The show featured many of the most famous wrestlers in the NWA. Participants included Ric Flair, Harley Race, "Cowboy" Bob Orton, Dick the Bruiser, Bruiser Brody, Gene Kiniski, Lou Thesz, Dory Funk, Jr. and Ted DiBiase.

==WWF tapings held at the Chase==
KPLR ended its relationship with the St. Louis Wrestling Club in September 1983 and ended that version of Wrestling at the Chase. The station made a deal by which the World Wrestling Federation (WWF) would produce its wrestling-related programming. On December 27, 1983 and January 16, 1984, the WWF held TV tapings at the Chase Park Plaza that were turned into several episodes of Wrestling at the Chase, which began airing in 1984. The first of these shows featured the first WWF appearance of Gene Okerlund and Hulk Hogan's first WWF match in his second stint with the promotion, after his departure from the American Wrestling Association.

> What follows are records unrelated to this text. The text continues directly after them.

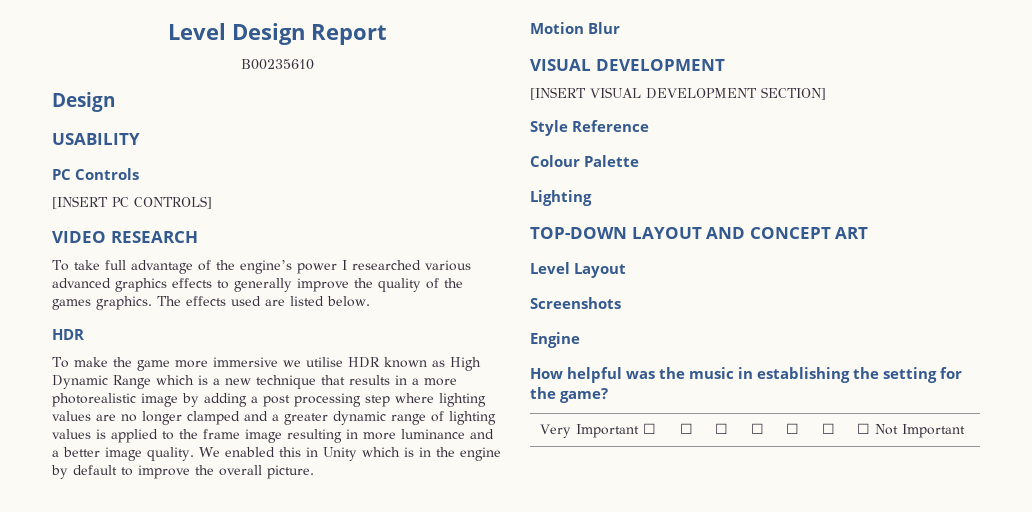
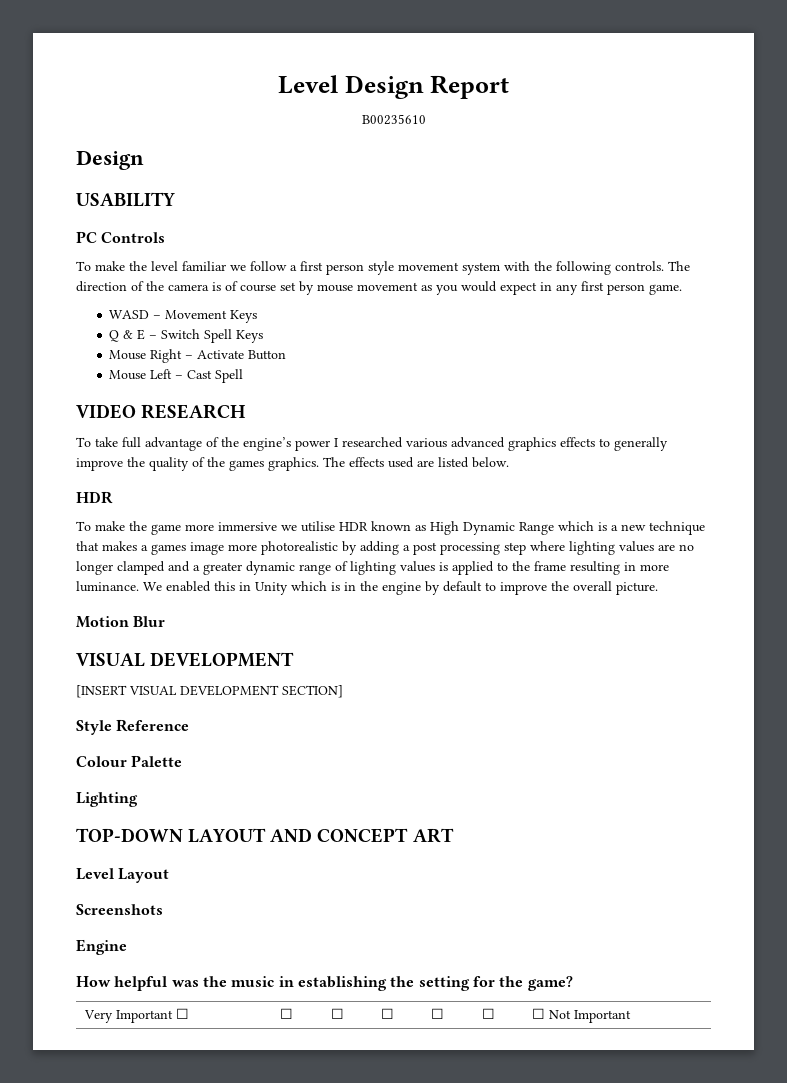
- [INSERT PC CONTROLS]
+ To make the level familiar we follow a first person style movement system with the following controls. The direction of the camera is of course set by mouse movement as you would expect in any first person game.
+ WASD – Movement Keys
+ Q & E – Switch Spell Keys
+ Mouse Right – Activate Button
+ Mouse Left – Cast Spell
- To make the game more immersive we utilise HDR known as High Dynamic Range which is a new technique that results in a more photorealistic image by adding a post processing step where lighting values are no longer clamped and a greater dynamic range of lighting values is applied to the frame image resulting in more luminance and a better image quality.
+ To make the game more immersive we utilise HDR known as High Dynamic Range which is a new technique that makes a games image more photorealistic by adding a post processing step where lighting values are no longer clamped and a greater dynamic range of lighting values is applied to the frame resulting in more luminance.

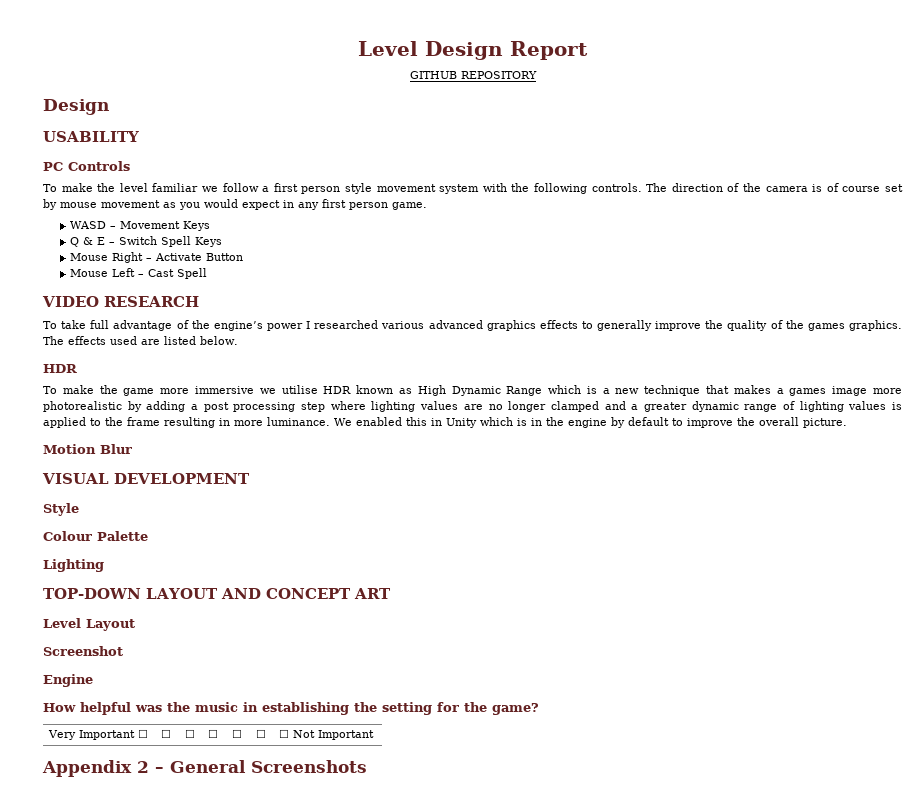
- B00235610
+ GITHUB REPOSITORY
- [INSERT VISUAL DEVELOPMENT SECTION]
- Style Reference
+ Style
- Screenshots
+ Screenshot
+ Appendix 2 – General Screenshots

In February 1984, tapings for Wrestling at the Chase shifted to Kiel Auditorium. The WWF returned to the Chase Park Plaza for a final taping at 11am on Saturday, September 29, 1984. This taping followed a Friday night live event at St. Louis' Kiel Auditorium. The last airing of the program with original local content was on October 21, 1984. After a shift to syndicated WWF material, the program was canceled in 1985.

==Legacy==
Wrestling at the Chase was consistently one of the highest rated television shows in St. Louis. Among St. Louis-based shows, it was third behind the local news and St. Louis Cardinals baseball games. The show often had over 100,000 viewers per episode. It is considered one of the pro wrestling industry's most historic programs.

As of 2009, 12 volumes of the program have been released for sale. In 2005, Larry Matysik's book, Wrestling at the Chase: The Inside Story of Sam Muchnick and the Legends of Professional Wrestling, was published by ECW Press.

Content from Wrestling at the Chase became available on the Global Wrestling Network on October 10, 2017.

==Revival==
In July 2021 National Wrestling Alliance President Billy Corgan announced that the NWA would return to The Chase Park Plaza for a four-night series of events at the end of August 2021. The events included an all-female Pay Per View event entitled NWA EmPowerrr, produced by Mickie James, following her departure from WWE, as well as the NWA 73rd Anniversary Show, to be headlined by an NWA Worlds Heavyweight Championship match between champion Nick Aldis and Trevor Murdoch, as well as two nights of TV tapings.